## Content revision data

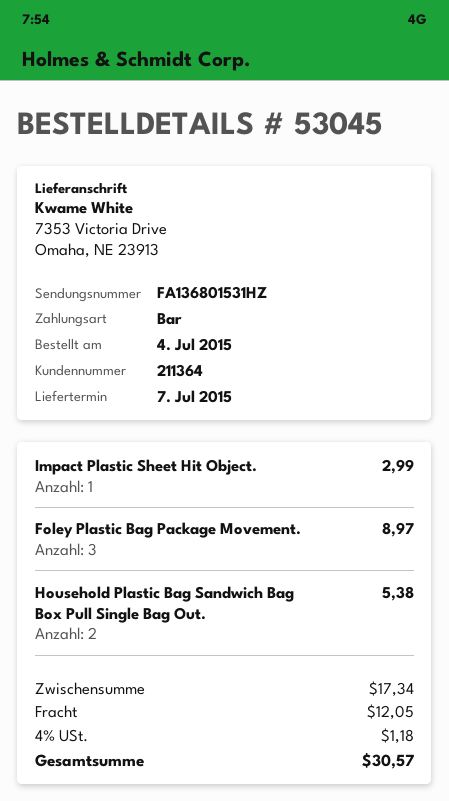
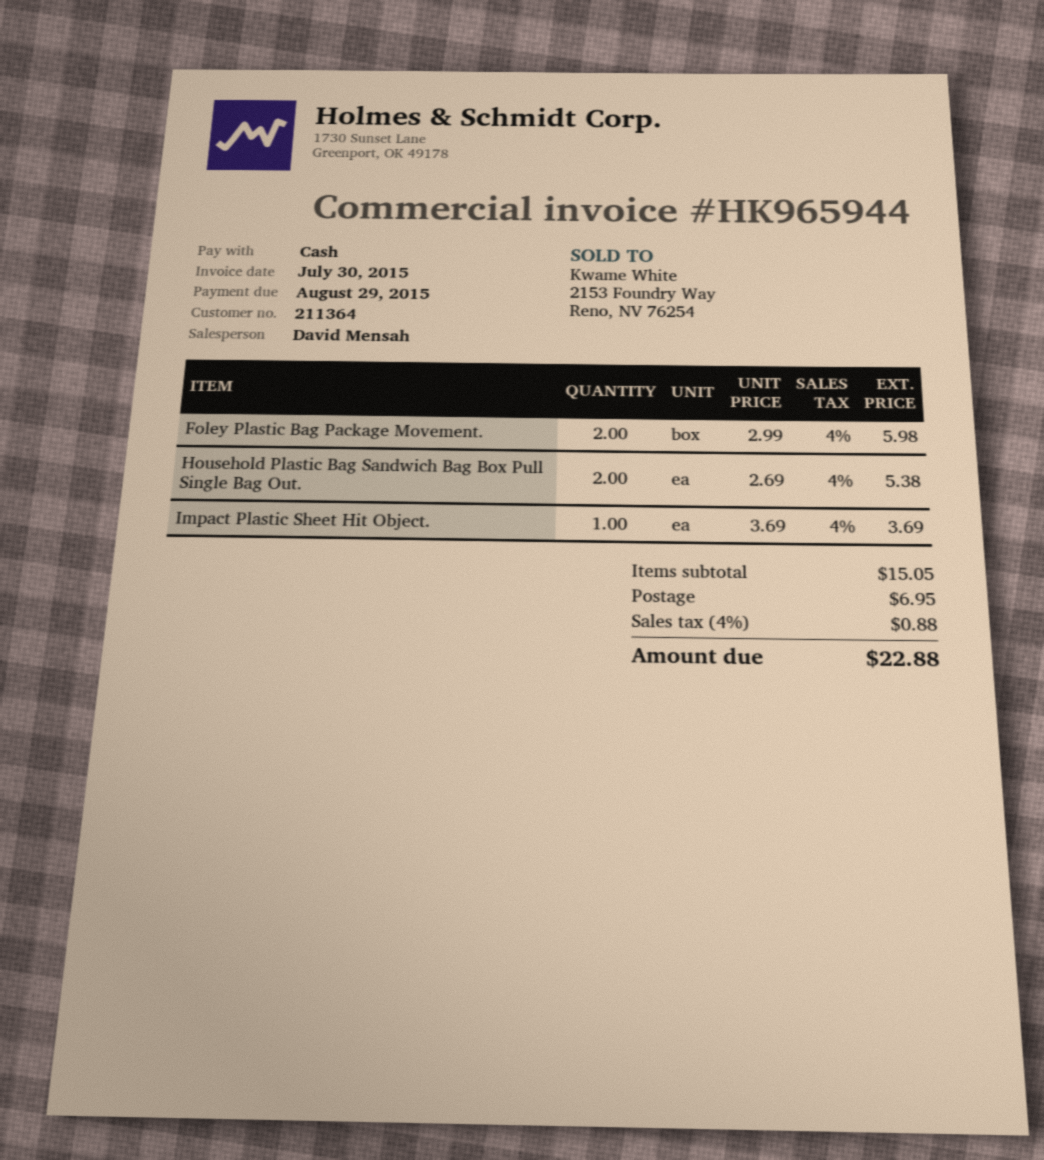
Impact Plastic Sheet Hit Object.: 1 for 2.99 -> 1 for 3.69
Foley Plastic Bag Package Movement.: 3 for 8.97 -> 2 for 5.98
subtotal: 17.34 -> 15.05
shipping: 12.05 -> 6.95
tax: 4% = 1.18 -> 4% = 0.88
total: 30.57 -> 22.88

## Task brief
What lines in the data include the string "Plastic"? Copy each one.

## Exercise solution
Impact Plastic Sheet Hit Object.: 1 for 2.99 -> 1 for 3.69
Foley Plastic Bag Package Movement.: 3 for 8.97 -> 2 for 5.98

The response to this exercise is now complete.